*** DATA SHOWN ***
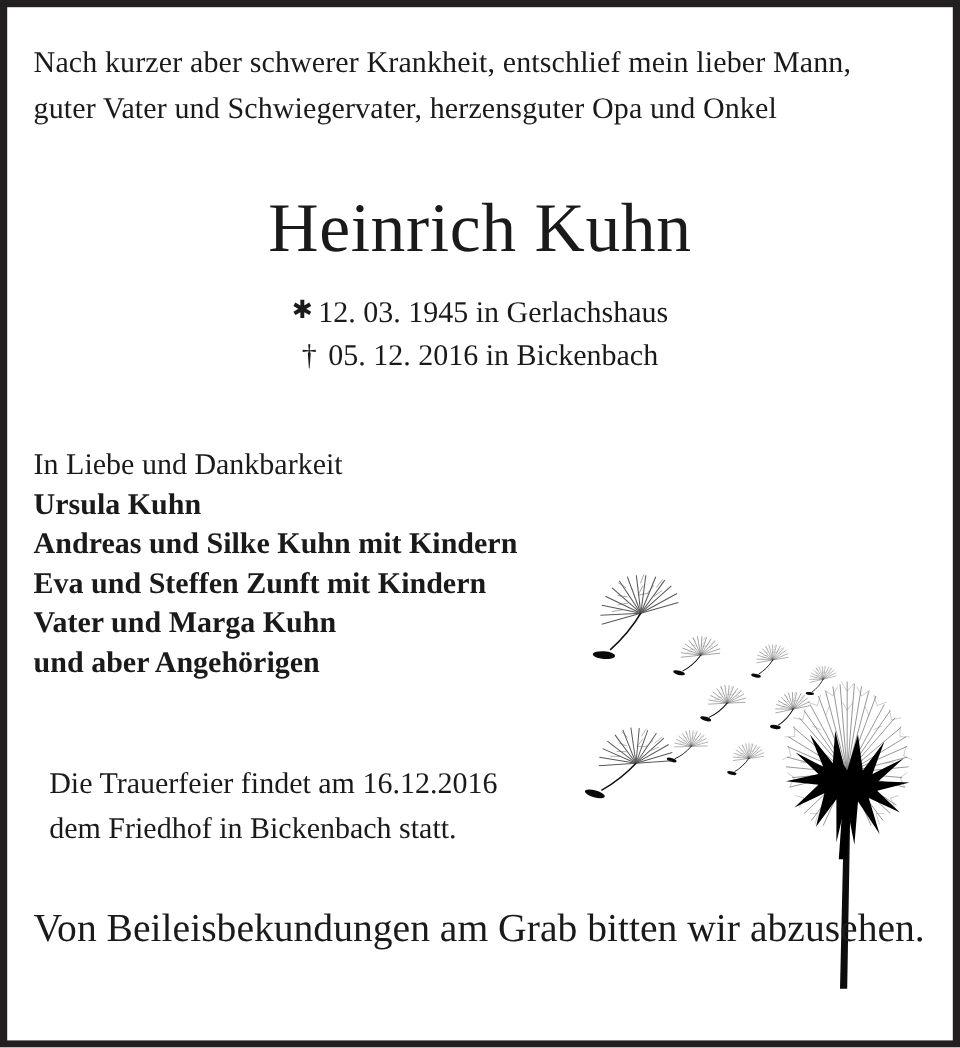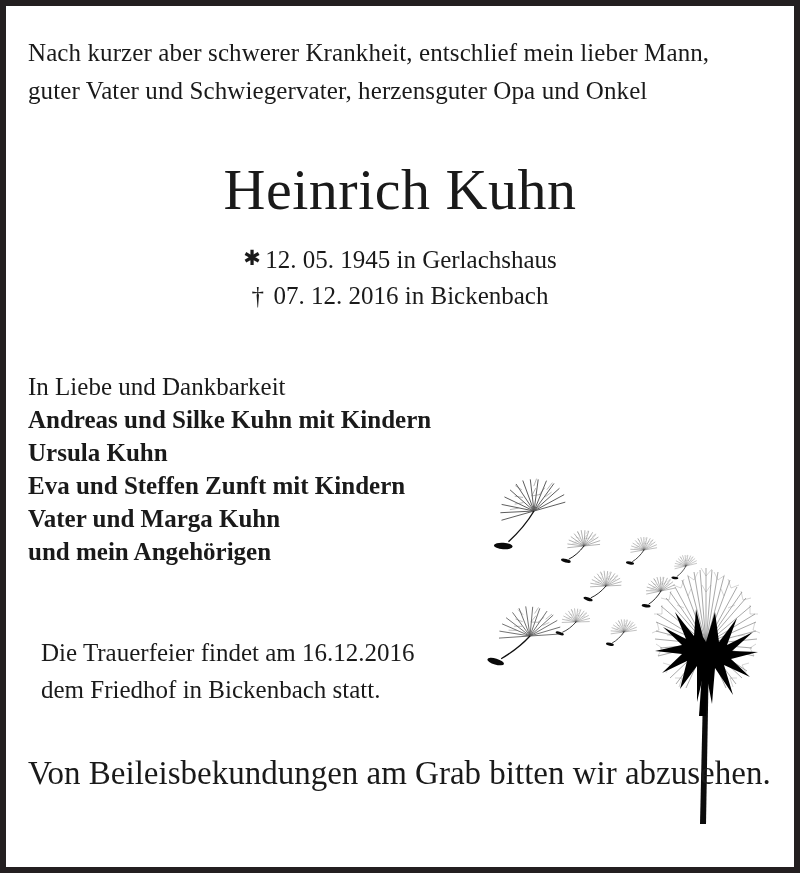"12. 05. 1945 in Gerlachshaus" span { text: 05 -> 03 }
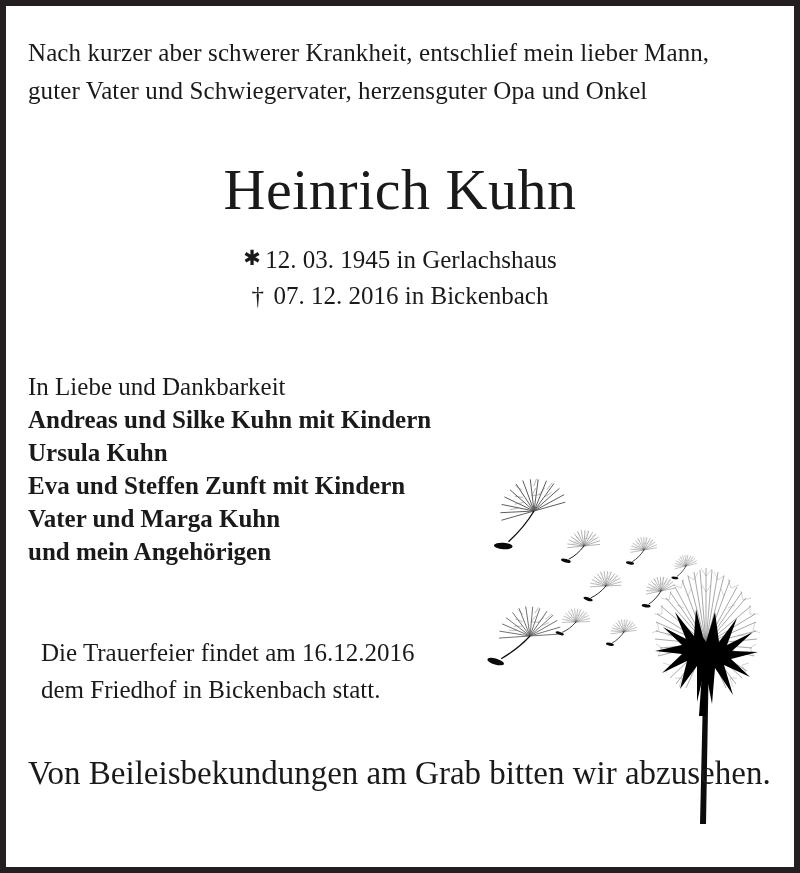"07. 12. 2016 in Bickenbach" span { text: 07 -> 05 }
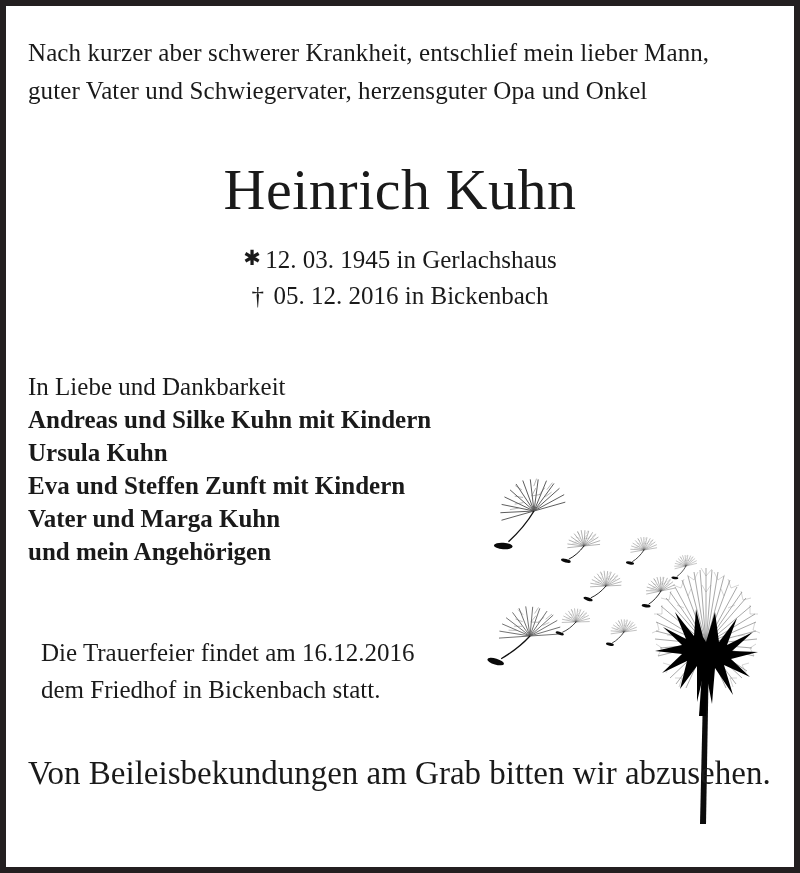"Andreas und Silke Kuhn mit" span.member { order: before "Ursula Kuhn" -> after "Ursula Kuhn" }
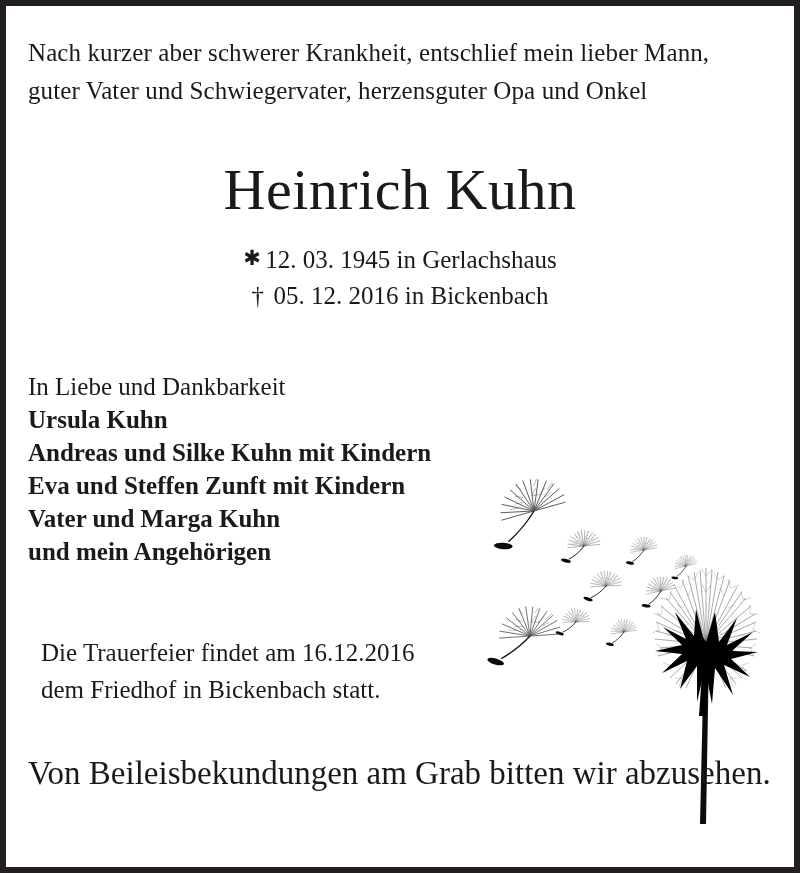"und mein Angehörigen" span.member { text: mein -> aber }
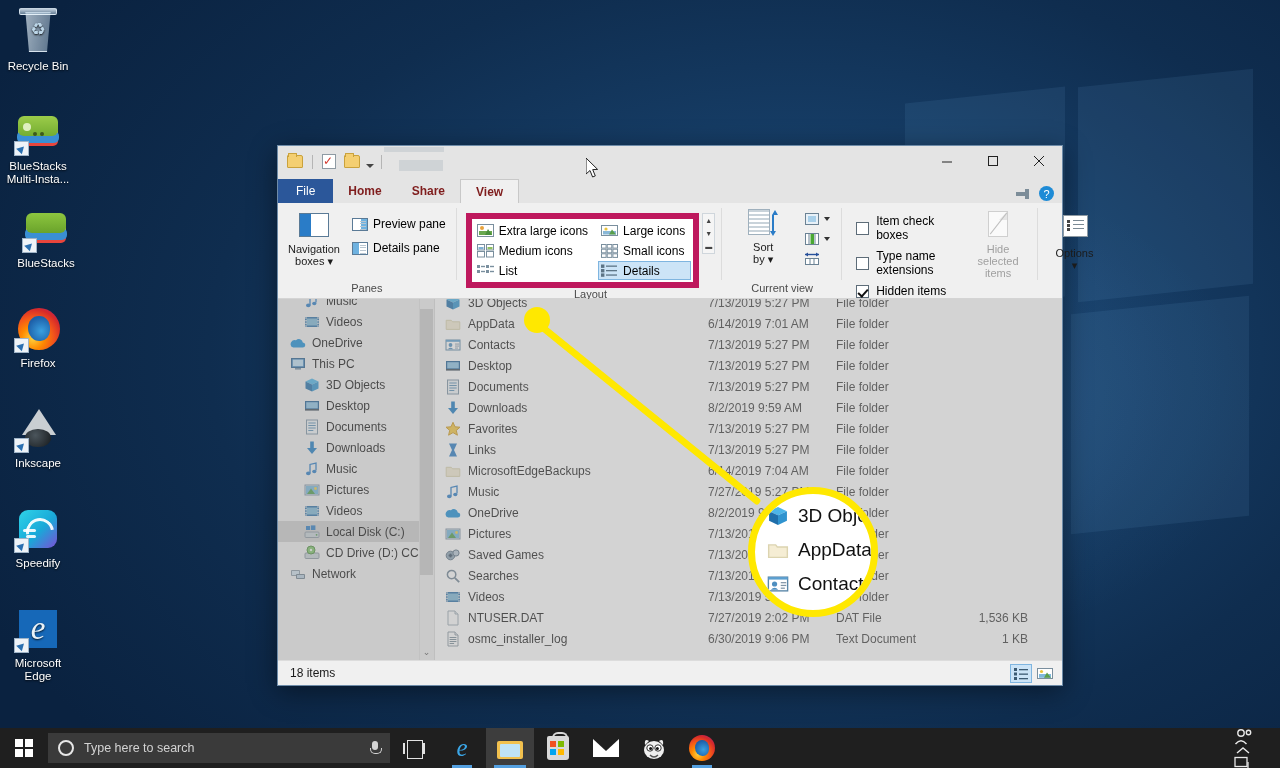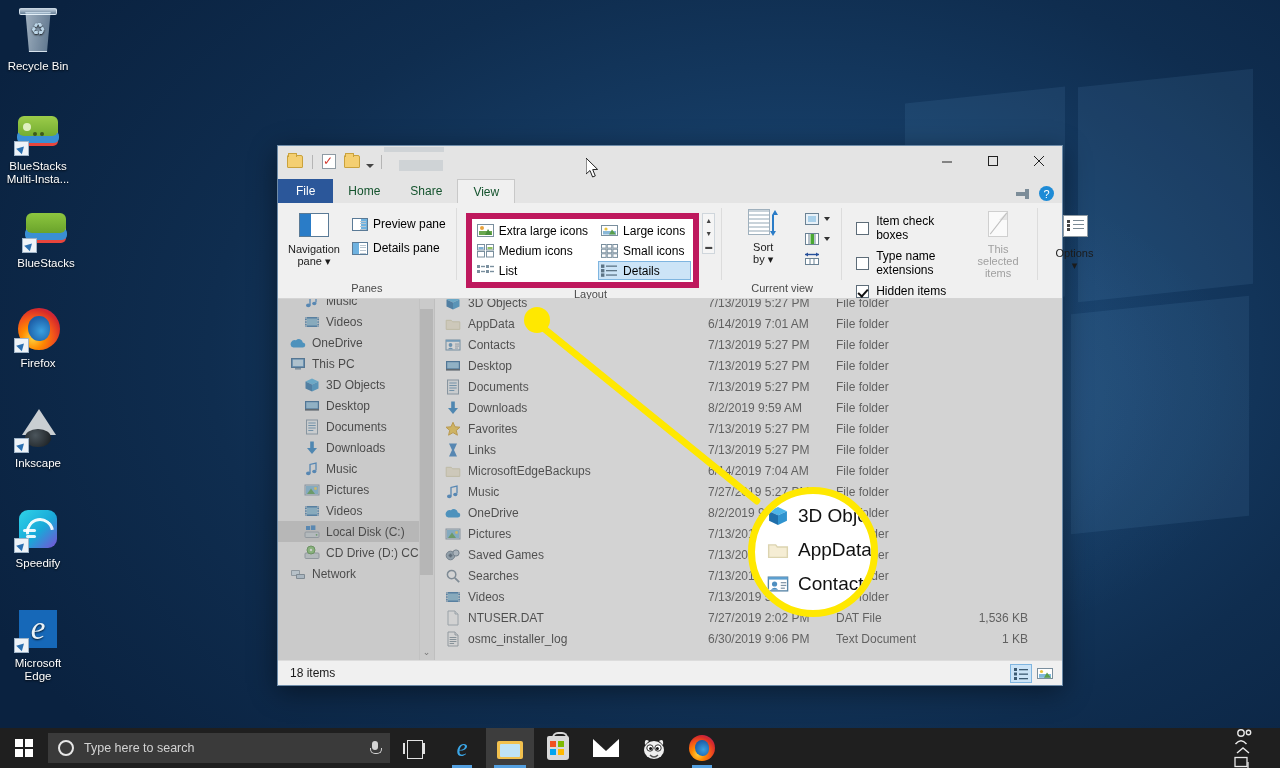"Home" .tab { color: #14532d -> #7f1d1d; font-weight: none -> bold }
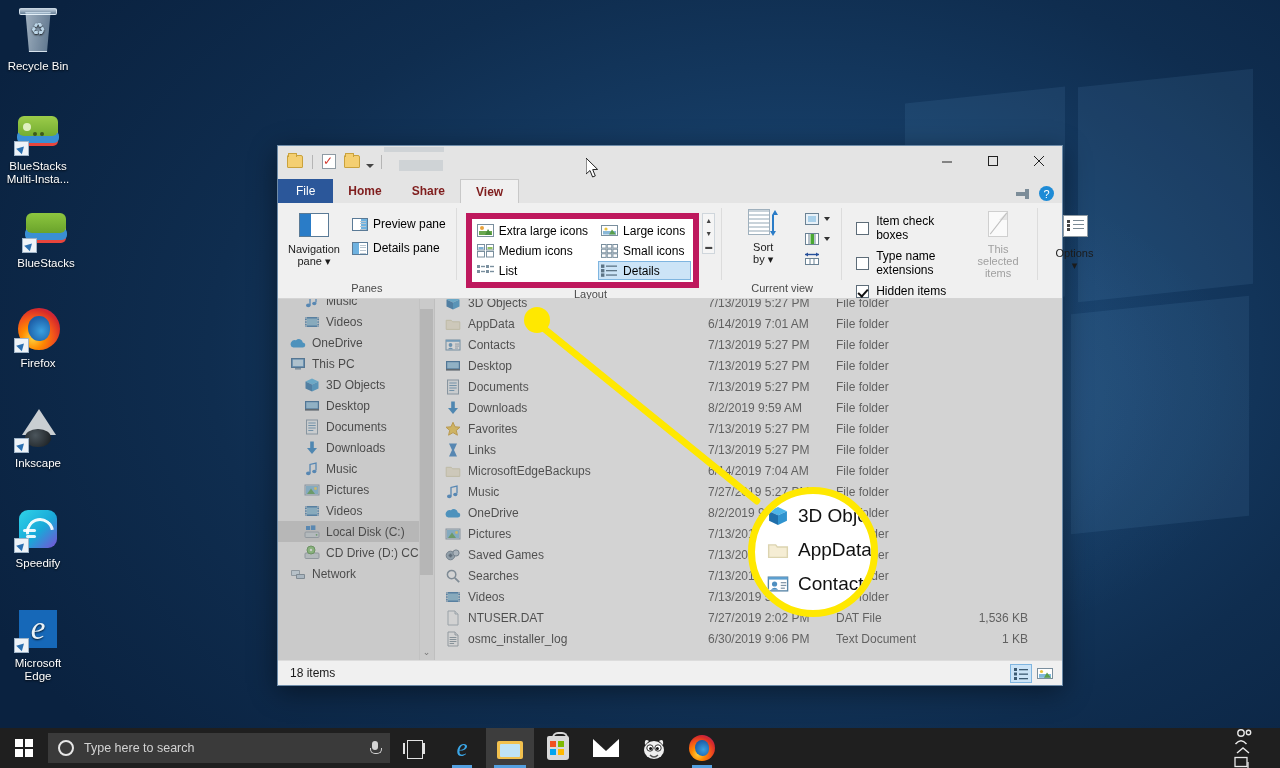"This selected" span { text: This -> Hide }
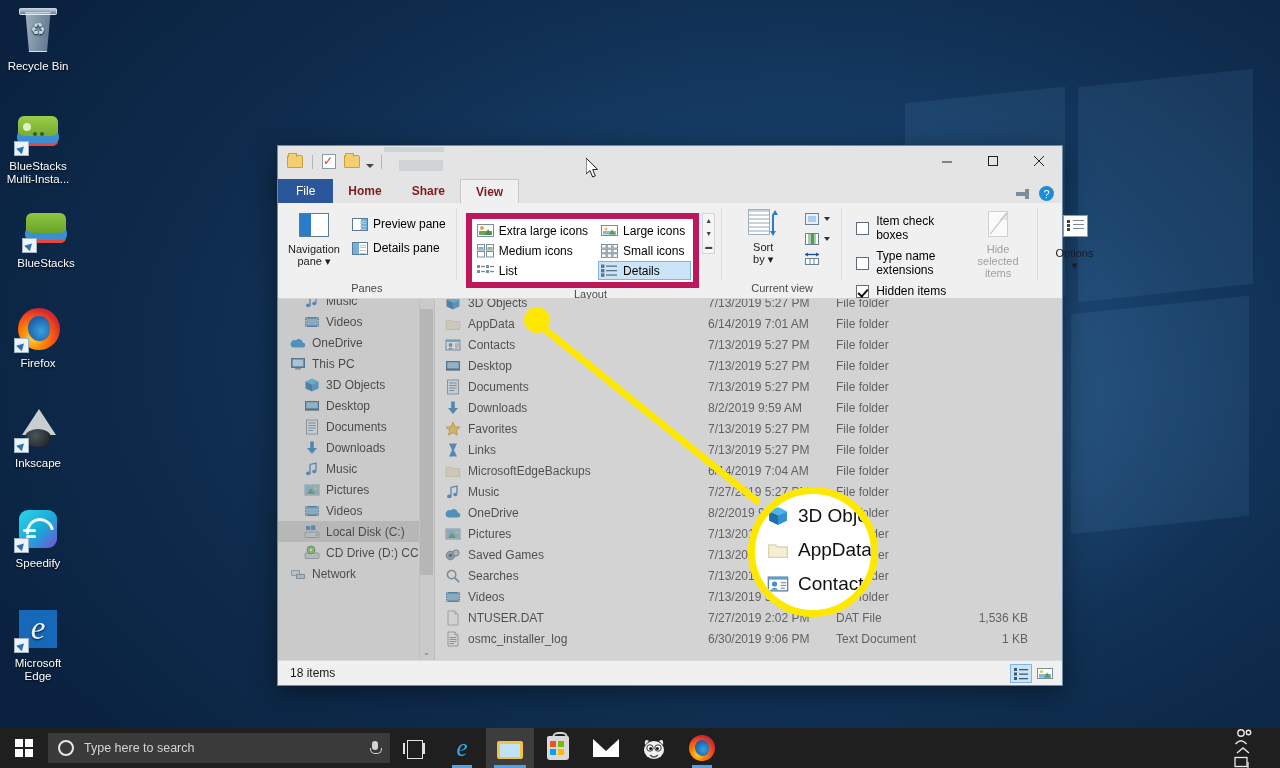"pane" span { text: pane -> boxes }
*** End of DATA SHOWN ***
#### [PROBLEM STATEMENT]
Please repeat every record above exactly, but leave out the pictures.

#### [TASK RESULT]
"12. 05. 1945 in Gerlachshaus" span { text: 05 -> 03 }
"07. 12. 2016 in Bickenbach" span { text: 07 -> 05 }
"Andreas und Silke Kuhn mit" span.member { order: before "Ursula Kuhn" -> after "Ursula Kuhn" }
"und mein Angehörigen" span.member { text: mein -> aber }
"Home" .tab { color: #14532d -> #7f1d1d; font-weight: none -> bold }
"This selected" span { text: This -> Hide }
"pane" span { text: pane -> boxes }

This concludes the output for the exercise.